DATA SHOWN:
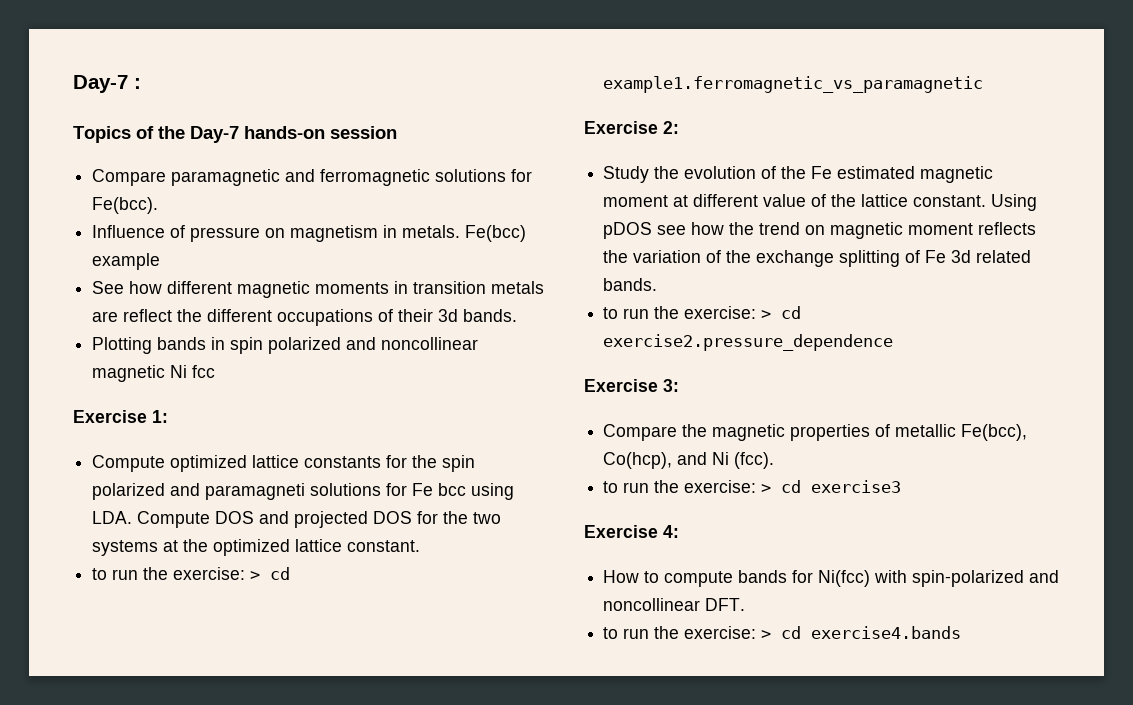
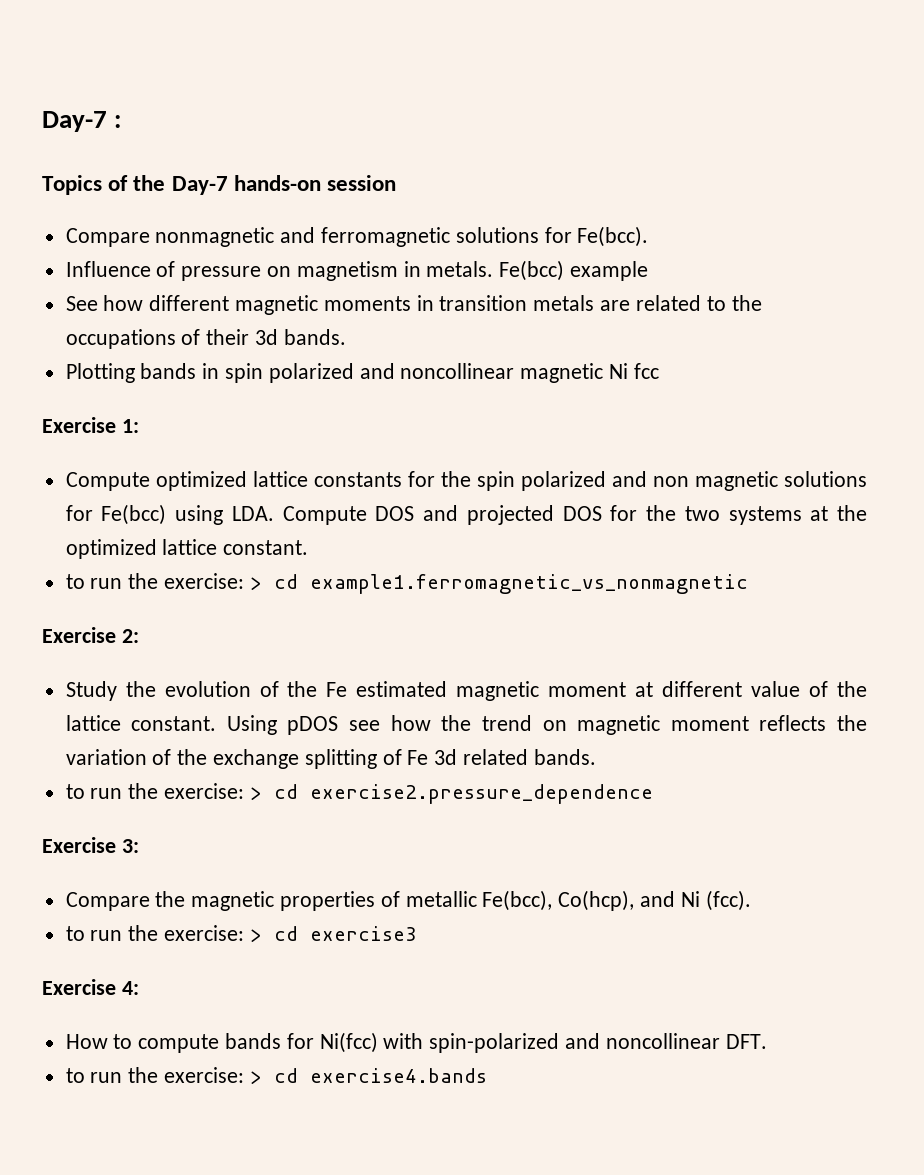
[171,169,281,186] paramagnetic -> [155,227,275,247] nonmagnetic
[123,309,273,322] reflect the different -> [635,295,762,311] related to the
[205,483,467,500] paramagneti solutions for Fe bcc -> [652,471,867,491] [65,504,167,525] non magnetic solutions for Fe(bcc)
[603,76,984,93] example1.ferromagnetic_vs_paramagnetic -> [309,574,748,594] example1.ferromagnetic_vs_nonmagnetic

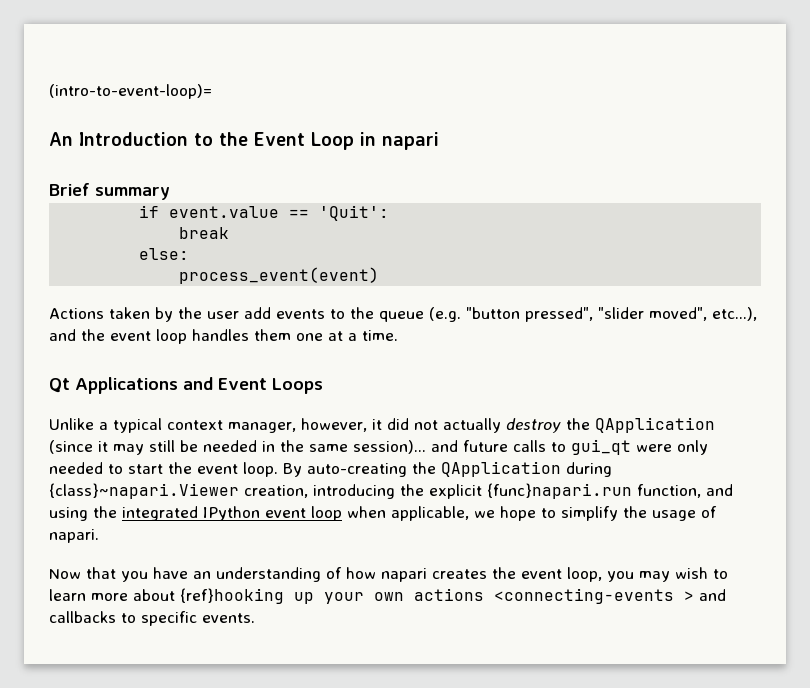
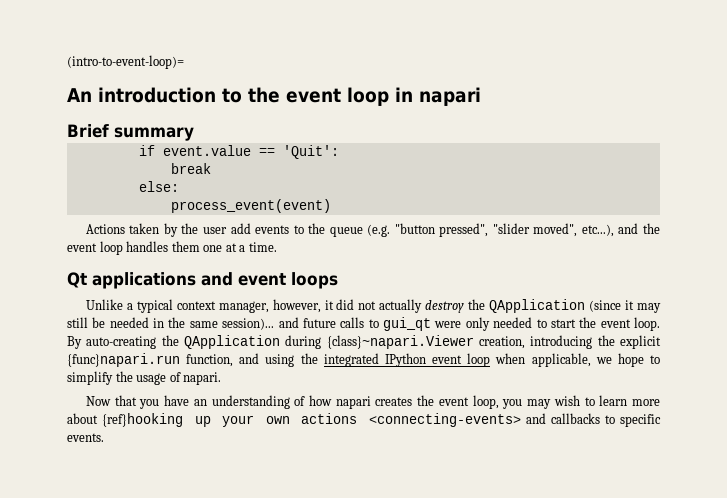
[79,132,354,150] Introduction to the Event Loop -> [98,87,389,106] introduction to the event loop
[75,377,323,394] Applications and Event Loops -> [92,272,338,289] applications and event loops
[494,588,694,604] <connecting-events > -> [368,413,521,427] <connecting-events>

DIRECTIONS: Nothing but the pictures is to be left out; repeat the data exactly.

EXERCISE SOLUTION:
[171,169,281,186] paramagnetic -> [155,227,275,247] nonmagnetic
[123,309,273,322] reflect the different -> [635,295,762,311] related to the
[205,483,467,500] paramagneti solutions for Fe bcc -> [652,471,867,491] [65,504,167,525] non magnetic solutions for Fe(bcc)
[603,76,984,93] example1.ferromagnetic_vs_paramagnetic -> [309,574,748,594] example1.ferromagnetic_vs_nonmagnetic

[79,132,354,150] Introduction to the Event Loop -> [98,87,389,106] introduction to the event loop
[75,377,323,394] Applications and Event Loops -> [92,272,338,289] applications and event loops
[494,588,694,604] <connecting-events > -> [368,413,521,427] <connecting-events>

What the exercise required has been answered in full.